軽視できない労働トラブル
あなたにとって、従業員は、以下のどれにあたるだろう?
①俺が食わしてやってる下僕
②会社が儲けるための道具
③苦労を分かち合う仲間・家族
答えが③の方は、きっとこのコラムを読まなくても大丈夫だろうが、特に①②の方は注意が必要だ。
時勢を反映してか、執筆者事務所も含め、各専門家や相談機関に寄せられる労働トラブルの相談件数は増加の一途をたどっている。この世の中の流れを、敏感に感じとっているだろうか?
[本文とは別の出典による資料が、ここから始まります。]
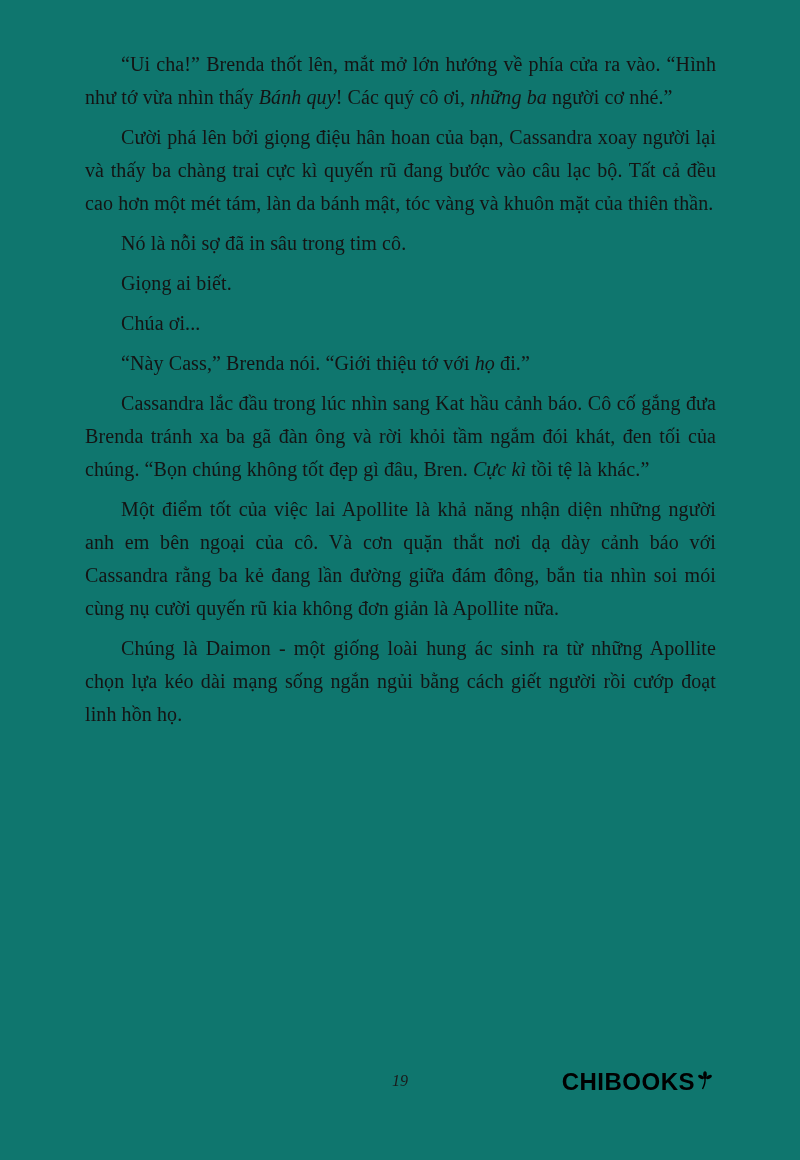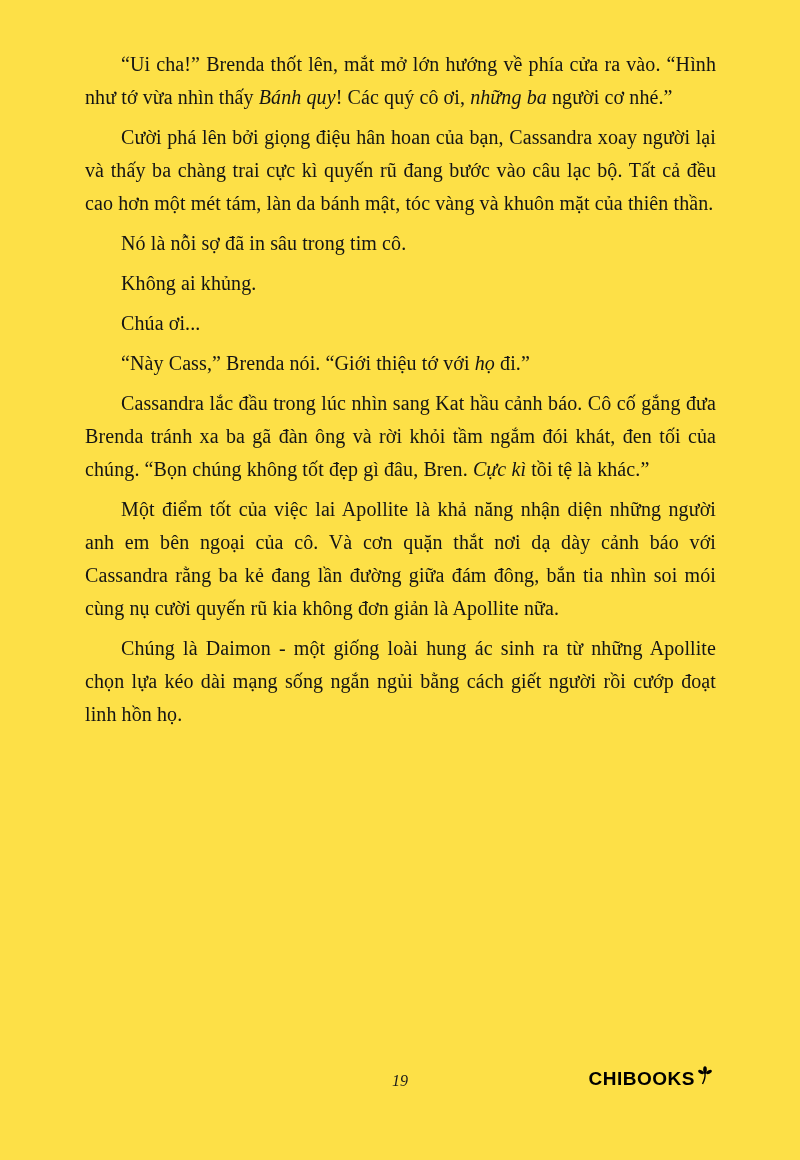"“Ui cha!” Brenda thốt lên," .page { background: #fde047 -> #0f766e }
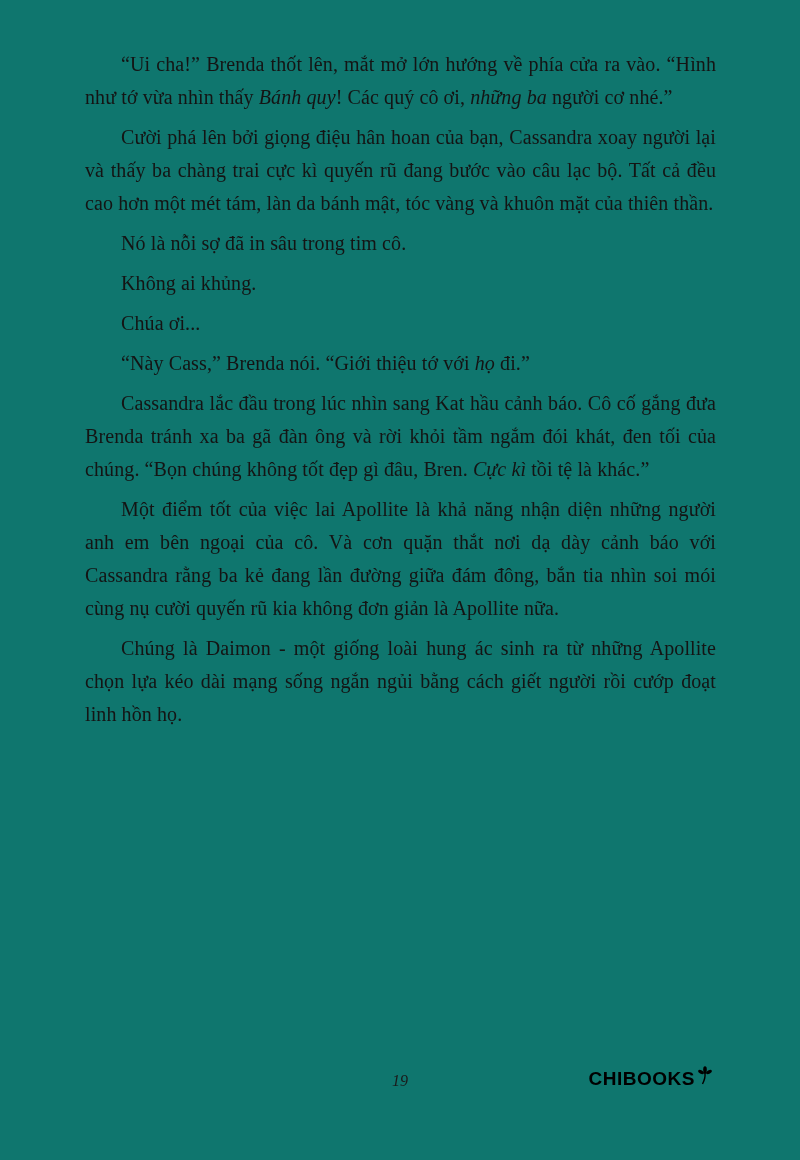"Không ai khủng." span { text: Không ai khủng -> Giọng ai biết }
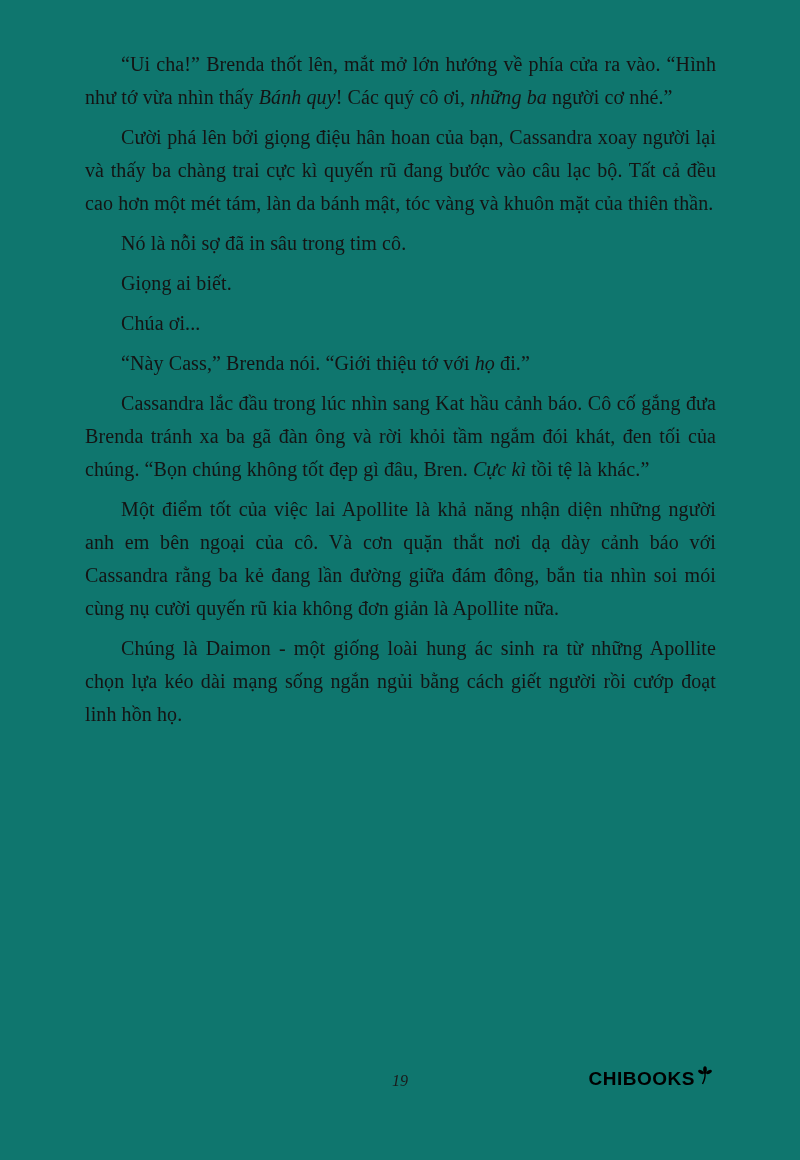"CHIBOOKS" .publisher-logo { font-size: 19px -> 24px }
「賃金の支払いが遅れている」「残業代が支払われない」「突然解雇された」という従業員側の相談。会社側は、「業績不振で支払えない」「人件費を削らないと経営が成り立たない」という答え。事情は分からないでもないが、そうは言っても、従業員側からの労働基準監督署に対する法令違反の申告や裁判所への訴訟提起は止めようがない。もしそんなことになると、経営者や会社は、時間的・金銭的・精神的・信用的に多大な負担を被ることになる。
それを防ぐには、やはり常日頃から就業規則や三六協定の届出、賃金台帳、労働者名簿など諸規程や労働関係業務の流れを把握・整備し、証拠確保しておくことが大切である。便利な抜け道などはない。軽く考えているととんでもないことに…。例えば、司法書士や弁護士が残業代請求する場合、いきなり会社の銀行口座を押さえることがある。いざとなって痛い目を見ないように、専門家に少々費用を払ってでも、まともな労働管理を行うことをお勧めする。
まぁ、そもそも一番いいのは経営者の本心が③であり、日頃の言動に表れていることと思うのだが。